=== Provided records ===

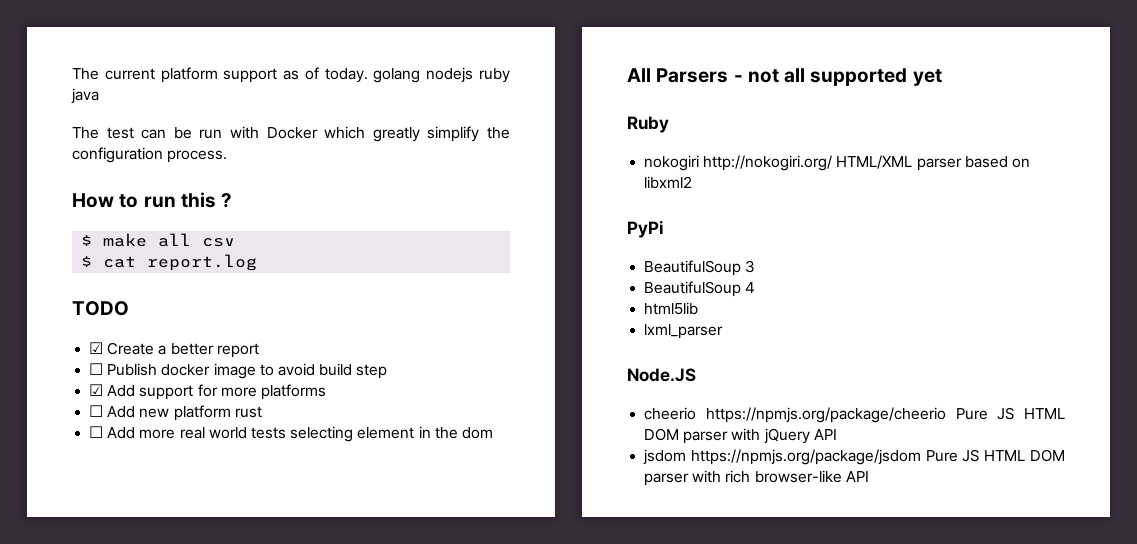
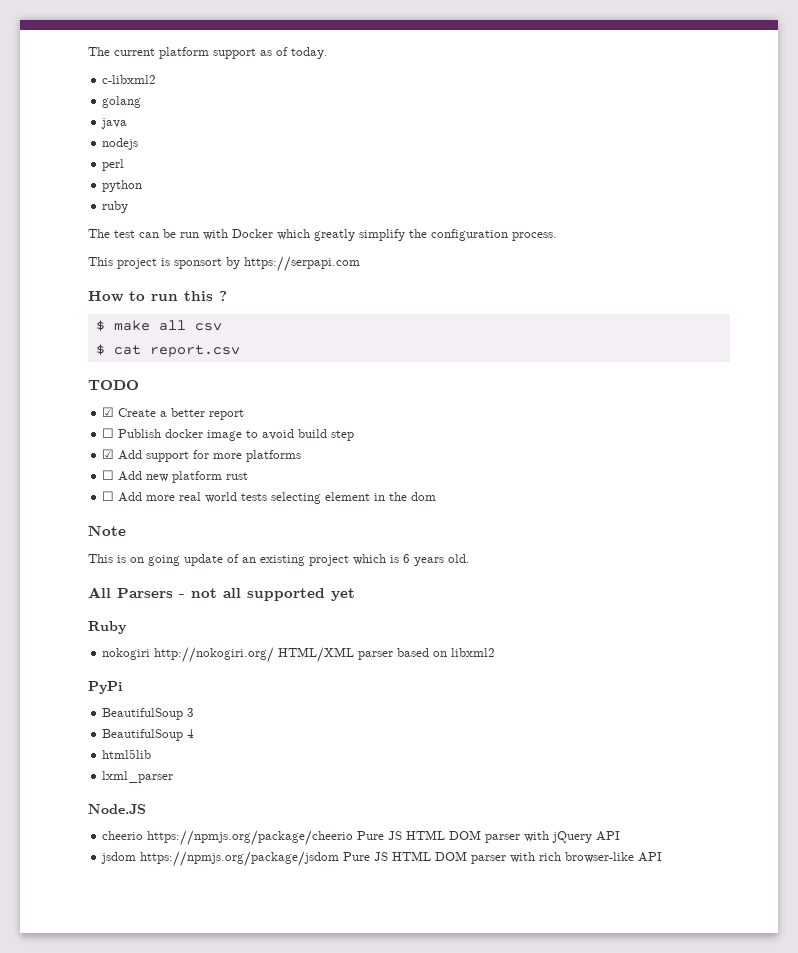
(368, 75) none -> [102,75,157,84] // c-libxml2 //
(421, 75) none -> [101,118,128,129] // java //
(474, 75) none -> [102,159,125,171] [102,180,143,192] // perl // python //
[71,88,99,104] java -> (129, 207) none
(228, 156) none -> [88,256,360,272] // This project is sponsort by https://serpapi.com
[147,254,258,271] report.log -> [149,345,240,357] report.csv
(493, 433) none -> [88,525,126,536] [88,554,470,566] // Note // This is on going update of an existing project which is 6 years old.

===

### Instructions for the task
Go to the line containing "(421, 75) none" in the listing. Print it and every line through the last one, exactly and with nothing more.

### Output for this exercise
(421, 75) none -> [101,118,128,129] // java //
(474, 75) none -> [102,159,125,171] [102,180,143,192] // perl // python //
[71,88,99,104] java -> (129, 207) none
(228, 156) none -> [88,256,360,272] // This project is sponsort by https://serpapi.com
[147,254,258,271] report.log -> [149,345,240,357] report.csv
(493, 433) none -> [88,525,126,536] [88,554,470,566] // Note // This is on going update of an existing project which is 6 years old.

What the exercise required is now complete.